▶ [WORK TASK] Return, from the listing below, each line where the word "title" appears.

▶ [DATA TO PROCESS]
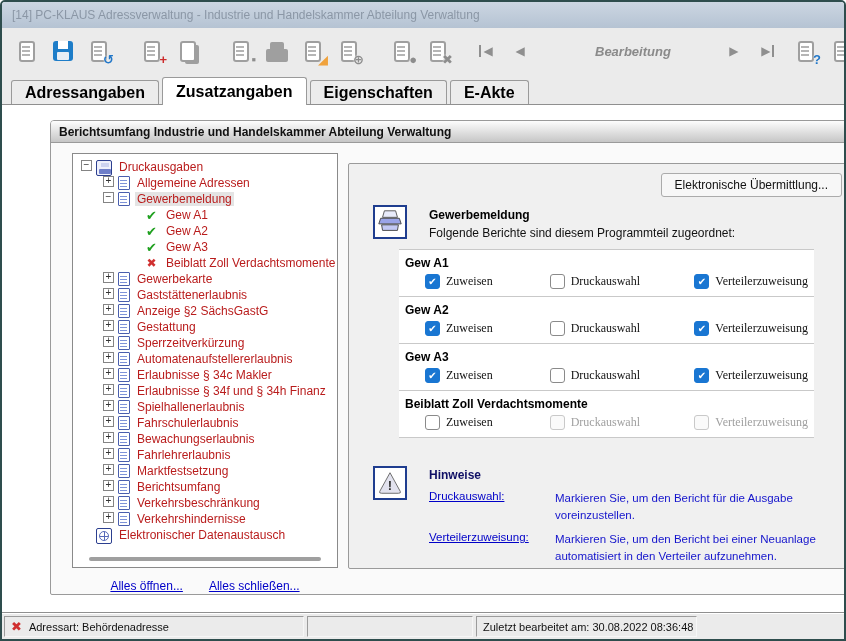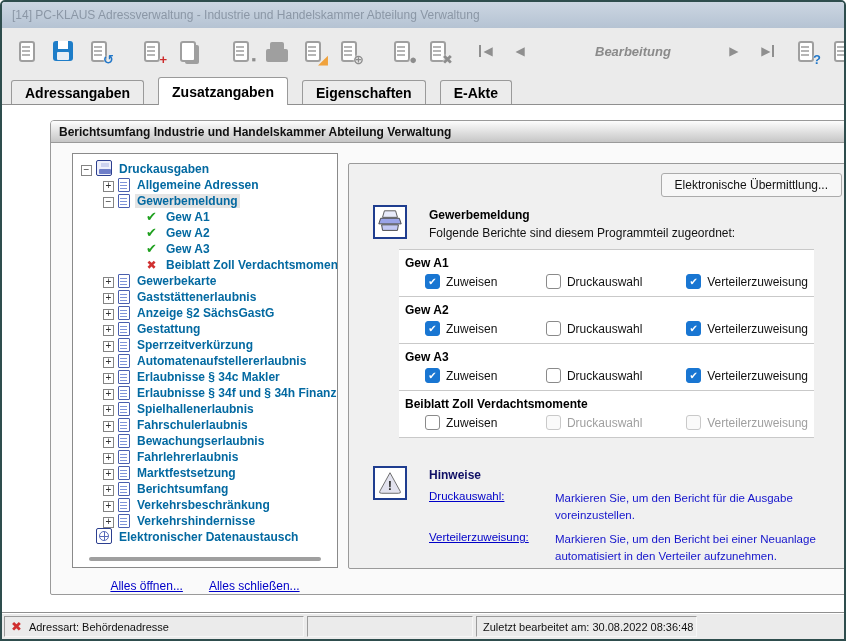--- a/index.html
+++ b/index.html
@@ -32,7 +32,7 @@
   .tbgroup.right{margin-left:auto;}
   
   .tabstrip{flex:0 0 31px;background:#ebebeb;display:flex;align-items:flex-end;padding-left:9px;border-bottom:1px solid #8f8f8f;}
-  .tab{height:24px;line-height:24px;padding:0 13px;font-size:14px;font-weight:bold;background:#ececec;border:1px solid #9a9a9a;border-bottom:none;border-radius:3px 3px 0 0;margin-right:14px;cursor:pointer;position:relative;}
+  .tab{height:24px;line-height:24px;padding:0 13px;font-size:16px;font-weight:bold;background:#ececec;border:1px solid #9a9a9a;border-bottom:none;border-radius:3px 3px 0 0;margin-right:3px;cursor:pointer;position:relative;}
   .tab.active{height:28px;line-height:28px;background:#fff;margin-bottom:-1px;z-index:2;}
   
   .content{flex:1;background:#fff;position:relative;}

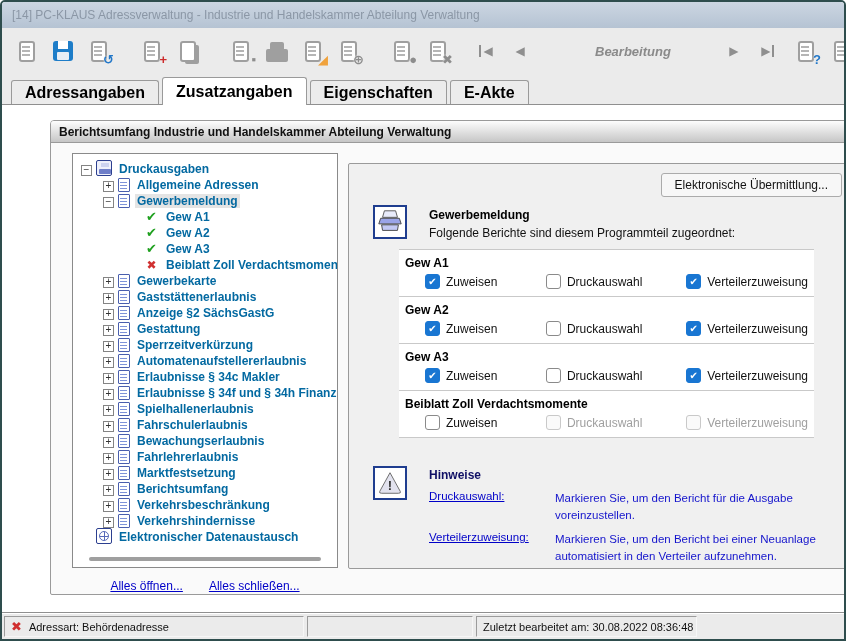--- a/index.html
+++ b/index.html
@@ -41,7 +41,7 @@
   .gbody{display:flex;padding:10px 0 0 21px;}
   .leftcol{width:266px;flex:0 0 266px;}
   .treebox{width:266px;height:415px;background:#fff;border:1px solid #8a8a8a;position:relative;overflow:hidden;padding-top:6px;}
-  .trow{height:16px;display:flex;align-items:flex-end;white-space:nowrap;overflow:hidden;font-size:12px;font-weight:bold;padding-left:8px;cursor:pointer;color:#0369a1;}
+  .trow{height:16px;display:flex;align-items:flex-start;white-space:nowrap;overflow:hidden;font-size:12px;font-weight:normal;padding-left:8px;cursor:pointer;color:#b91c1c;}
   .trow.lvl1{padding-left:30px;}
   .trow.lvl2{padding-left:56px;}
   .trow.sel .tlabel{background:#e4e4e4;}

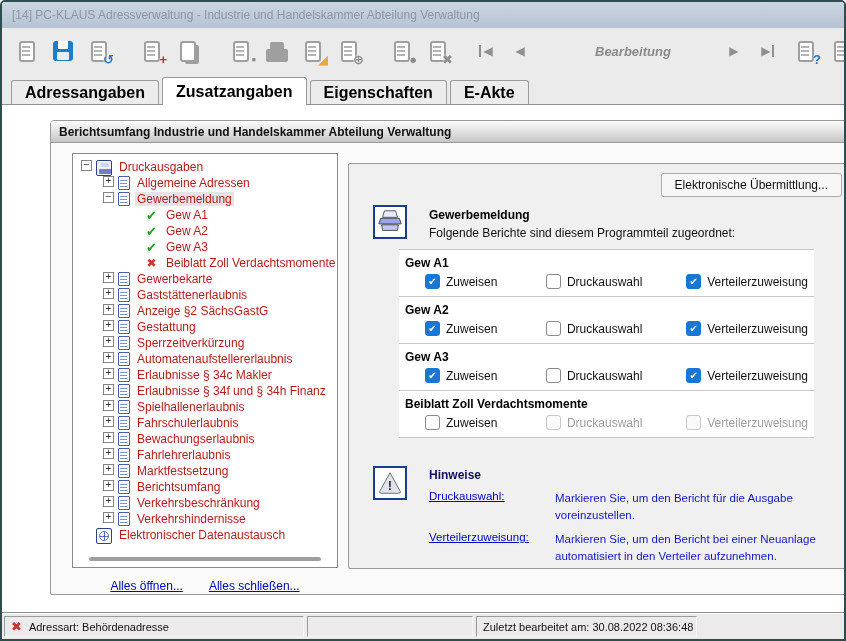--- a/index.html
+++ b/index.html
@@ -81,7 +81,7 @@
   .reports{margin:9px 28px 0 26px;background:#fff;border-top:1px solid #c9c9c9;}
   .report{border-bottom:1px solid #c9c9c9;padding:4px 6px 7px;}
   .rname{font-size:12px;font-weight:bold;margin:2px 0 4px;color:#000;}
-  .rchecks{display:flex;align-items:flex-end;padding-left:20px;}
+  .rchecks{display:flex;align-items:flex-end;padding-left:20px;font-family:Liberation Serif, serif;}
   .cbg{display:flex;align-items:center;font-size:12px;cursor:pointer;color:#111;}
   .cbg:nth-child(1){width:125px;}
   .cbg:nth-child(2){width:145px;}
---
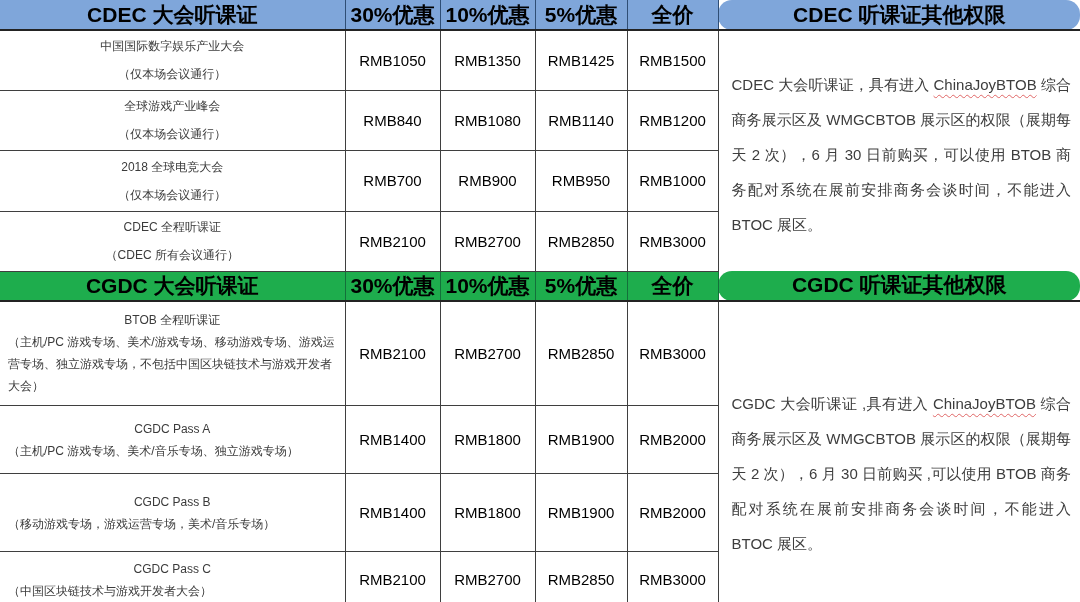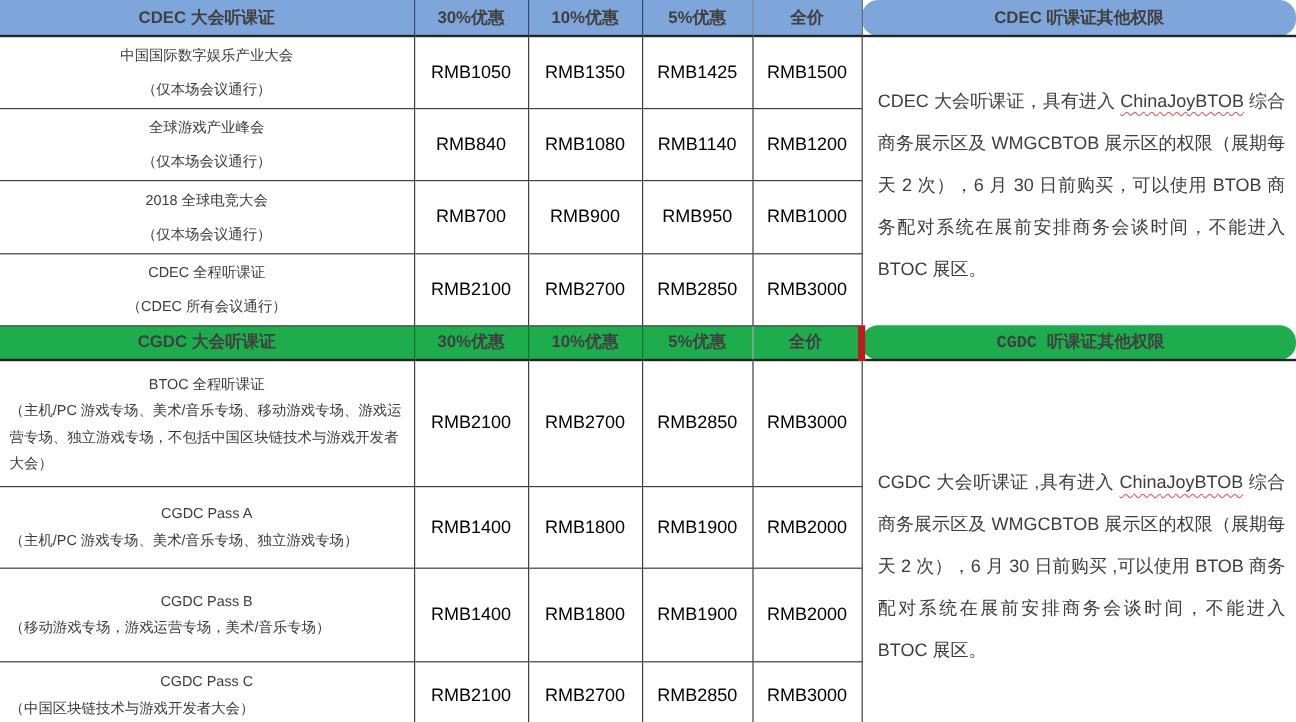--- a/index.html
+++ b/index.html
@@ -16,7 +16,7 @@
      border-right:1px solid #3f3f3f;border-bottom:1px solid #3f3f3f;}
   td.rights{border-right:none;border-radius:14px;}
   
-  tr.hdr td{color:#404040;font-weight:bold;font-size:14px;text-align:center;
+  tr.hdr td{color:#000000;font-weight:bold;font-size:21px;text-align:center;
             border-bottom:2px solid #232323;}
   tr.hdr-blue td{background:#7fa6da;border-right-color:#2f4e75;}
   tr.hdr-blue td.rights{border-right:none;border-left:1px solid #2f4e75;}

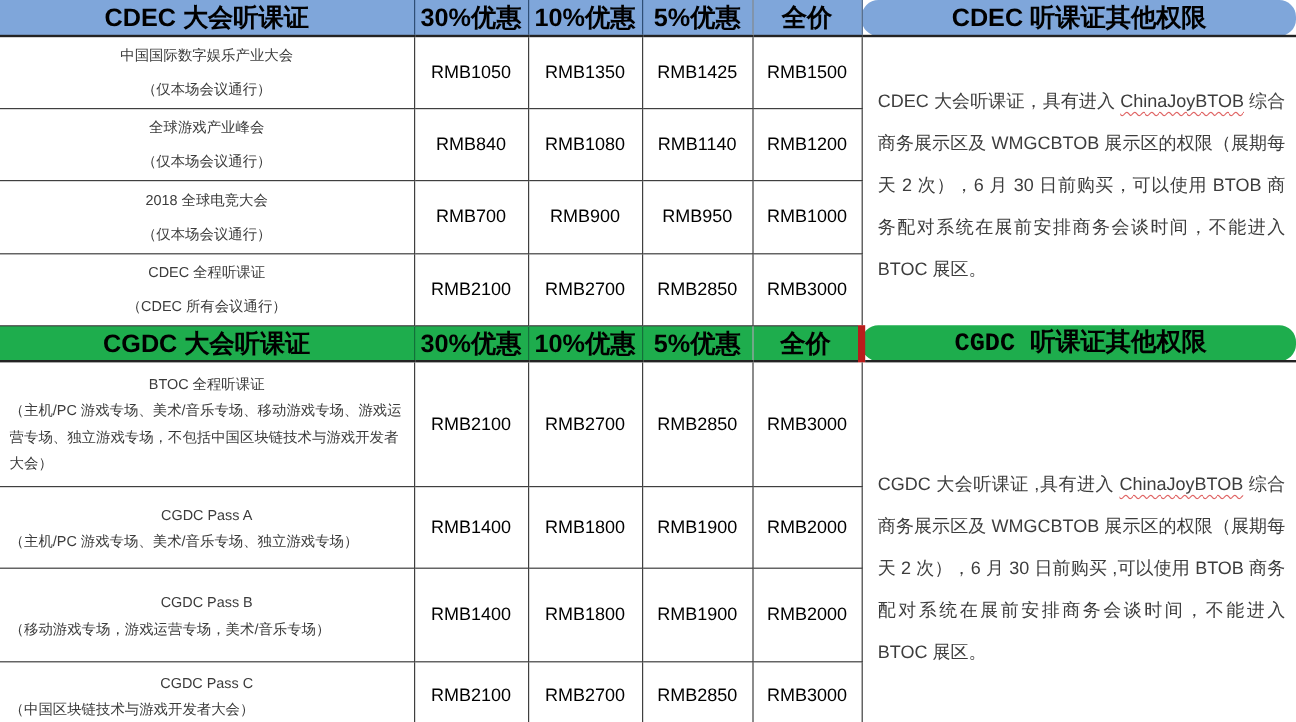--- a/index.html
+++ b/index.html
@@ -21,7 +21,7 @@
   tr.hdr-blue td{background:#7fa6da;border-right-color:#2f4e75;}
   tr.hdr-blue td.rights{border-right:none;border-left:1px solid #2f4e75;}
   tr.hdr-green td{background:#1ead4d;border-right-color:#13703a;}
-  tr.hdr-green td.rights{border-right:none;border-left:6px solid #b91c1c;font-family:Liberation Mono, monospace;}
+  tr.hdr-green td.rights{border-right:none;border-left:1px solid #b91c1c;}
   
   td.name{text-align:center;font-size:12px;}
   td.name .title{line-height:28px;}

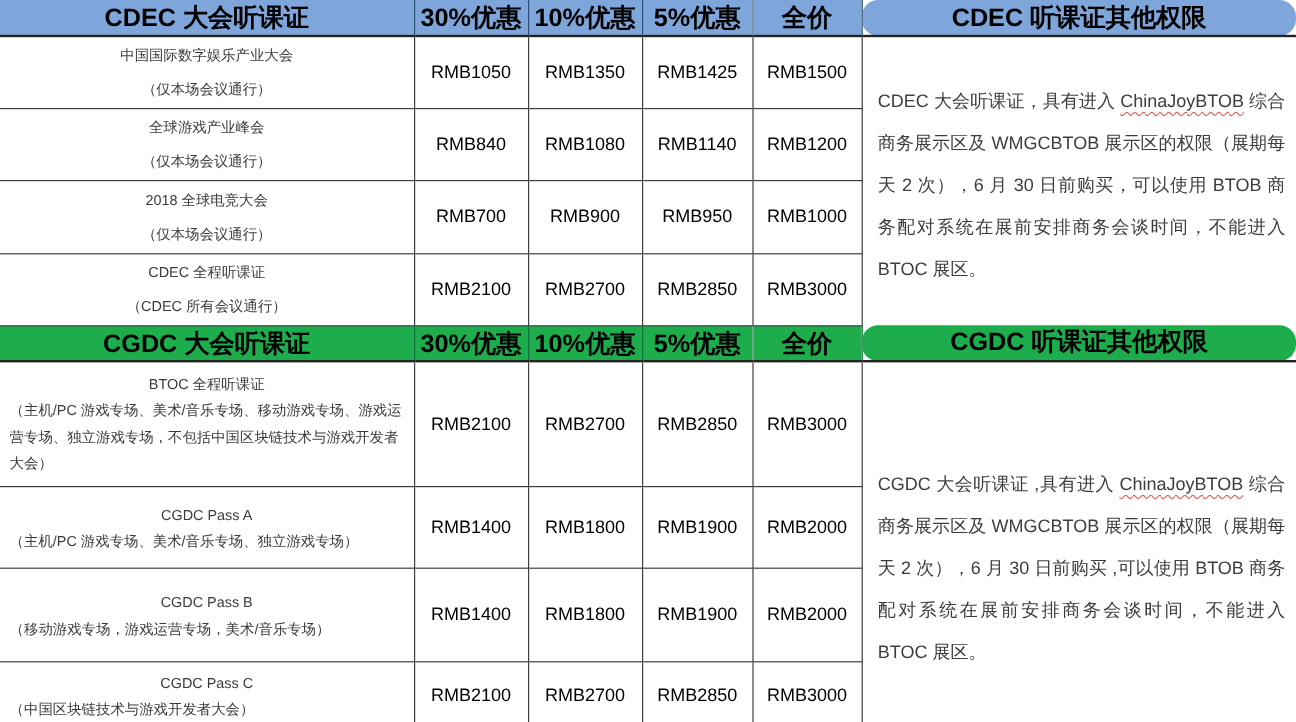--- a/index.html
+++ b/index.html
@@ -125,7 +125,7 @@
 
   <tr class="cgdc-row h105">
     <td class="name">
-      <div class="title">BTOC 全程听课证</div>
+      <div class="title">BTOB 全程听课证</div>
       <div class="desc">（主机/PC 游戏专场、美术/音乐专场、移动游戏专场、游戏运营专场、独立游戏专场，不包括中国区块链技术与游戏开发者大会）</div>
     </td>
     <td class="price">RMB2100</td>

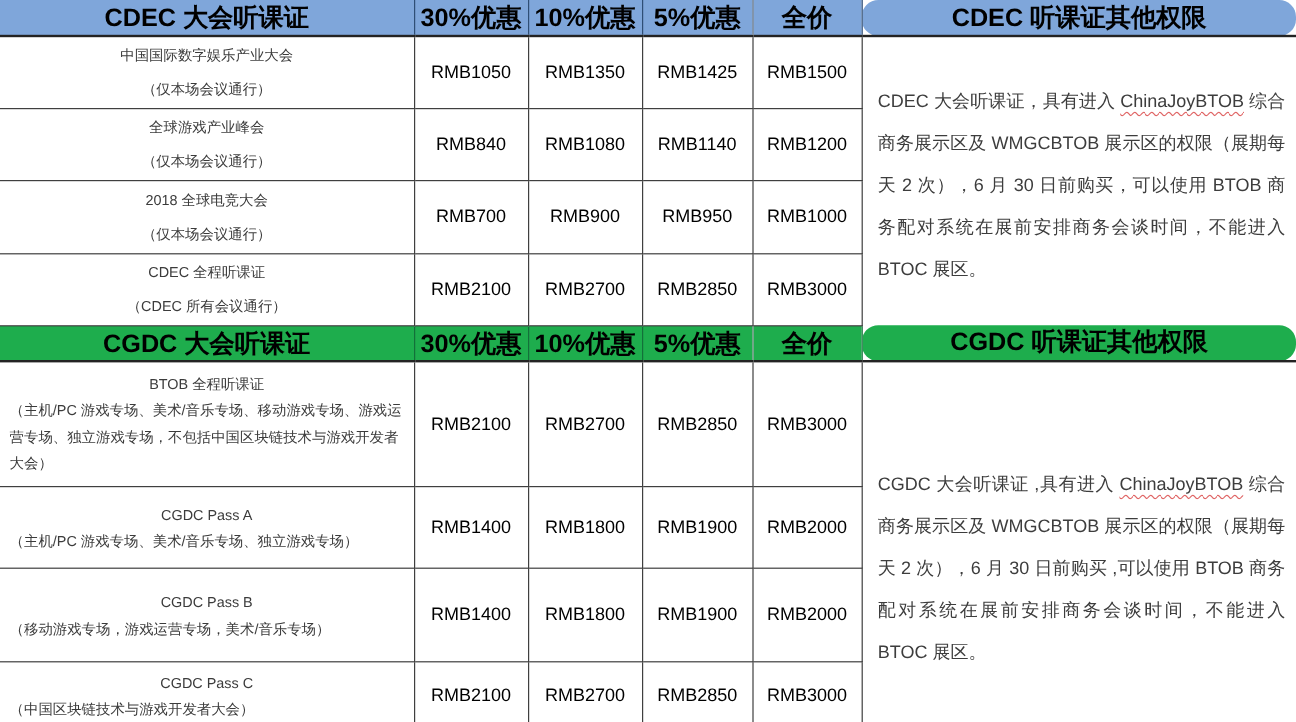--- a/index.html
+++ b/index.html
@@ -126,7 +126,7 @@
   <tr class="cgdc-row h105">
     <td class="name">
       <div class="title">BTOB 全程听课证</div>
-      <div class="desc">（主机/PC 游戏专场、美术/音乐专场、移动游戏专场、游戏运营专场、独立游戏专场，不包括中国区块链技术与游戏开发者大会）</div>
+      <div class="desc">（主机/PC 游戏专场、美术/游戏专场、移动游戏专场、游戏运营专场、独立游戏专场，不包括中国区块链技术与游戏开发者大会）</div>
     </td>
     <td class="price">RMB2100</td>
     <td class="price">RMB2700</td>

▶ [SOLUTION FOR THIS EXERCISE]
   td.name .title{line-height:28px;}
-      <div class="title">BTOC 全程听课证</div>
+      <div class="title">BTOB 全程听课证</div>
       <div class="title">BTOB 全程听课证</div>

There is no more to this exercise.